3. same: waiver. In the ease now before us, the company had a right to insure the property of the plaintiff as it did. The policy of insurance was a binding contract between the plaintiff and the defendant, upon which both parties had a to rely. The property was -within the territory in which the plaintiff had a right to do business at the time the policy was issued. There is no provision in the policy, the articles of incorporation, or by-laws, restricting the property to a location within that territory, except the provision found in section 2 of the by-laws, providing that the association will not be liable for loss by fire when the property insured is off the premises described in the application and policy. The parties had a right to make this provision in their contract, and, when made, it became binding upon both, yet it was clearly made for the benefit of the company, and could therefore be waived by the company. Any limitation made in a policy of insurance, which serves as a restriction upon the use of the property insured, or upon its location, which may affect the hazard insured against, may be waived by the party for whose benefit it is made.

4. Same: power of agents. It is next contended and argued that the defendant company could not be bound by a notice to its secretary of the removal of the property, nor by any consent or agreement on the part of the secretary that the property could be removed outside the county of Emmet, for the reason that the consent was not in writing, nor indorsed on the policy. This contention is not tenable. See section 1750 of the Code; Lutz v. Anchor Fire Ins. Co., supra; O’Leary Bros. v. Insurance Co., 100 Iowa, 390. Even if the secretary did not have authority to make an agreement authorizing the removal of the property or to consent thereto, he received notice to the effect that the property was removed, and thereafter the company, with knowledge of that fact, *388made the assessments hereinbefore referred to, and received payment upon the very property now in controversy.

5. Same: actionfor loss: venue. It is next-contended that the court.in Hardin county, where this suit was tried, had no jurisdiction, and that the motion to change the venue to Emmet county should have been sustained; but we think that when the defendant consented to the removal of this property to Hardin county, and accepted and received premiums on the property while so situated, and made- and collected assessments on the property, the venue was at the place where the loss occurred, as provided in section 3499 of the Code of 1897.
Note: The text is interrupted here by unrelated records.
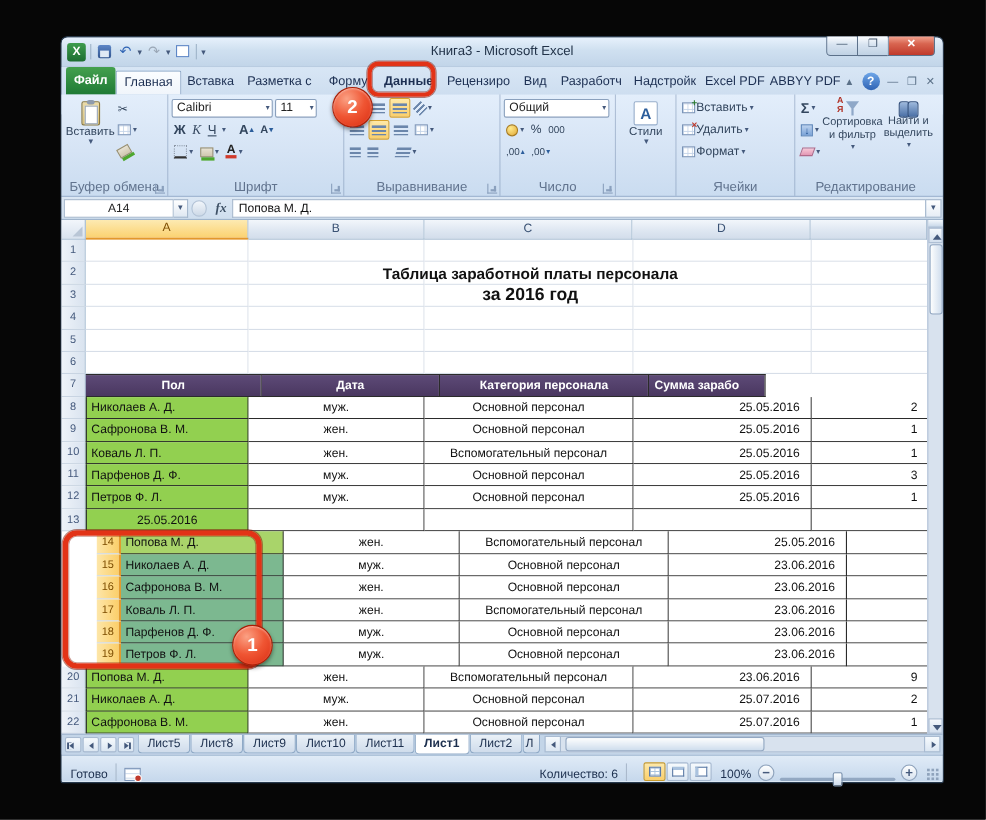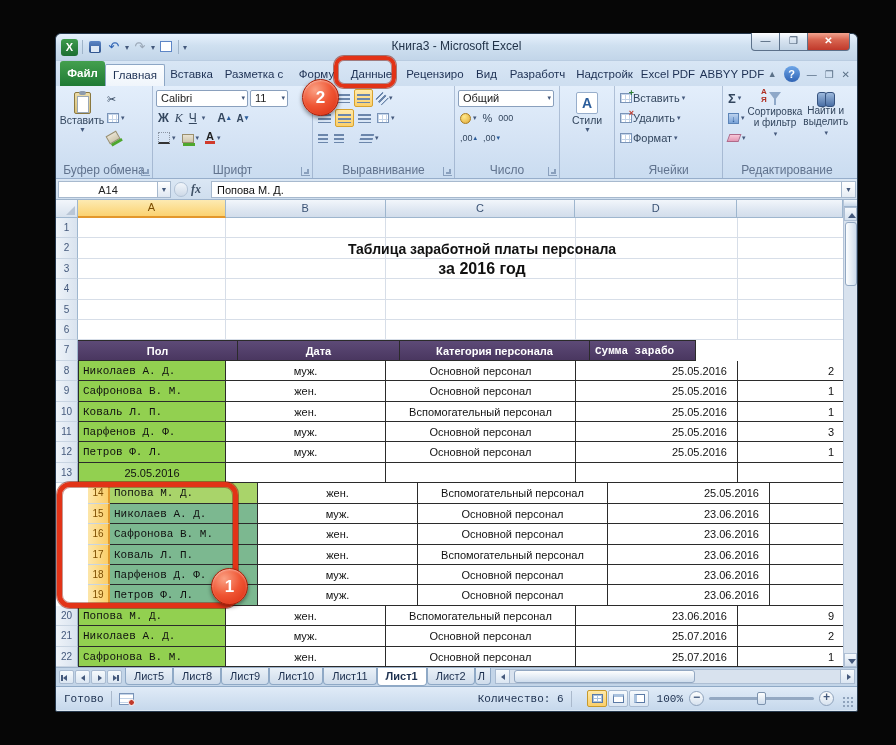"Данные" div.tab { font-weight: none -> bold }
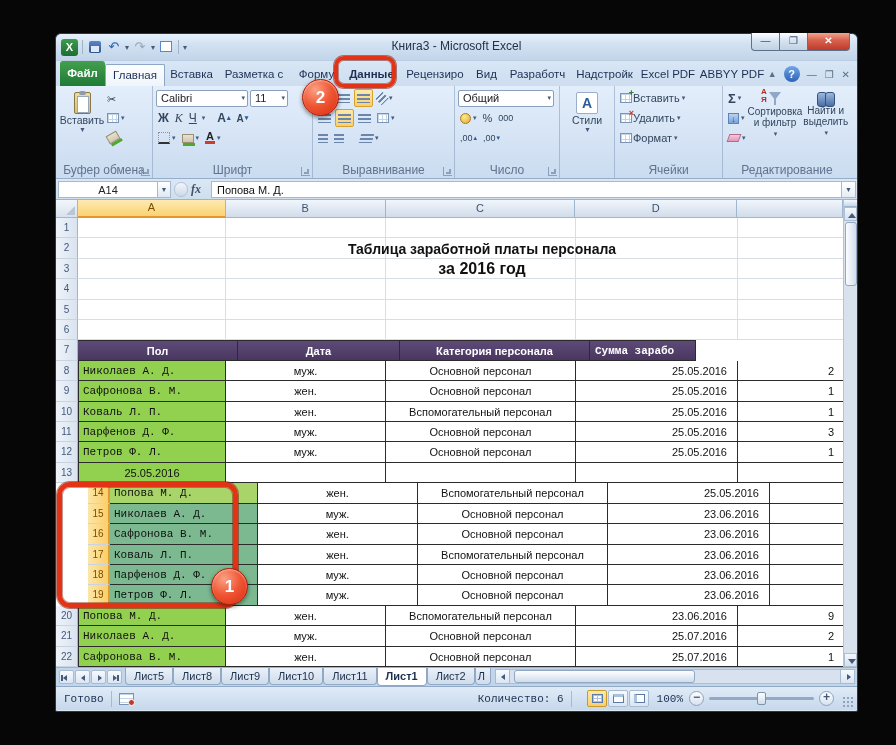"fx" .fx { text-align: left -> center }
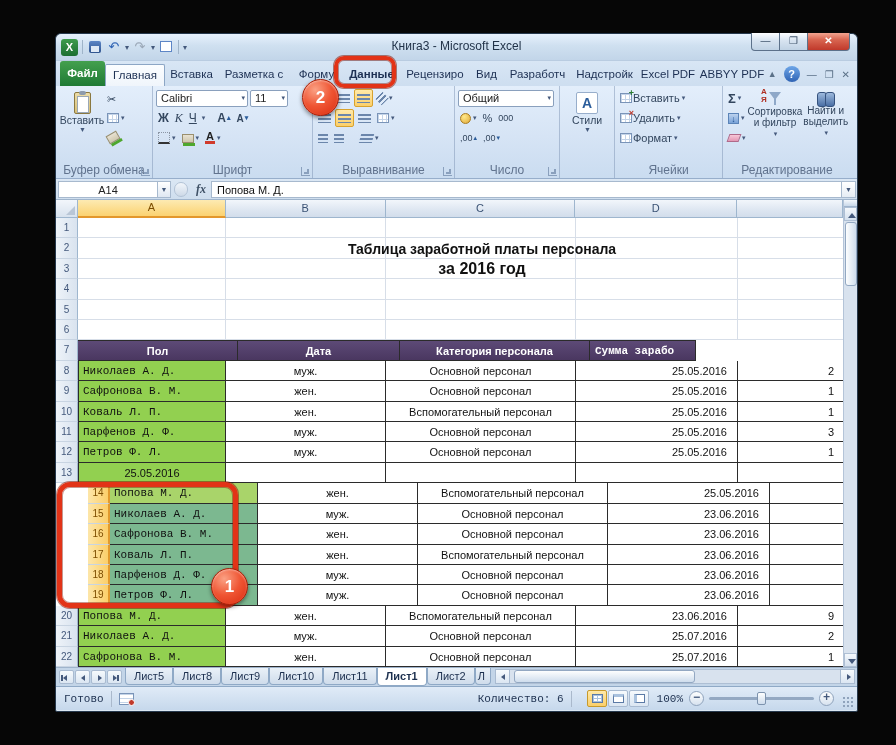"Сумма зарабо" .aL { font-family: Liberation Mono, monospace -> none }
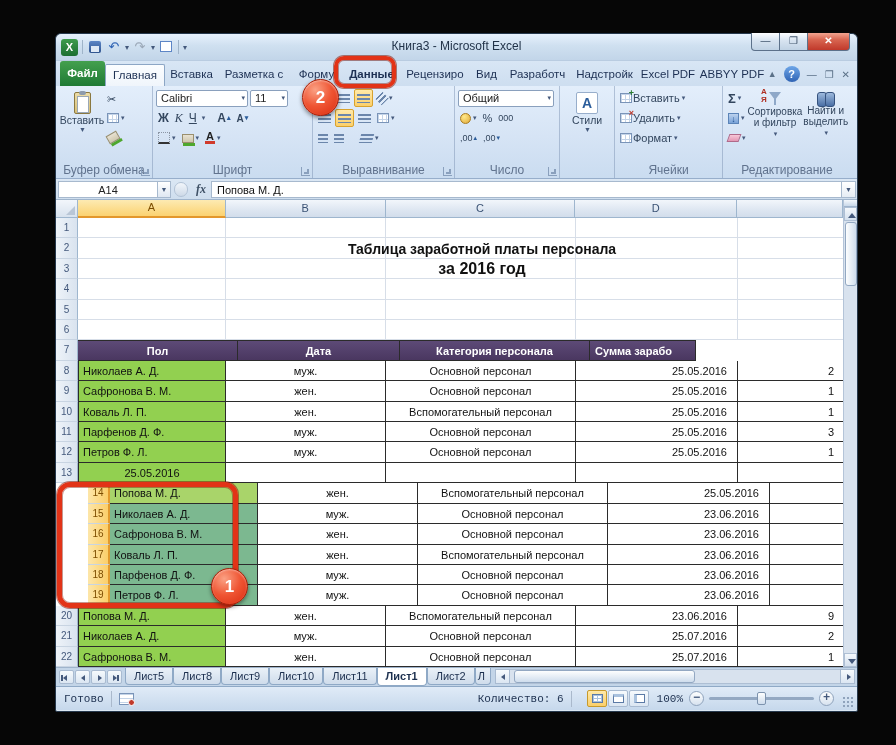"Готово" .sbar { align-items: center -> flex-end; font-family: Liberation Mono, monospace -> none }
It will be noticed that the company, was not confined in its business to the county in which its principal place of business was situated, but it had a right to do business and to insure property in other counties contiguous thereto. Surely, then, if loss occurred in any of these counties contiguous to Emmet county, the suit could be brought in the county in which the loss occurred; and, by parity of reasoning, it would appear that, if they consented to the removal of the property to another county than that in which the business was carried on, and loss occurred there, suit might be maintained, under the provision of 3499 in that county.

There are other matters argued, but we do not deem them of sufficient importance to give them special attention, excepting in so far as they have been disposed of in what has been heretofore said.

We find no error in the record, and the cause is Affirmed.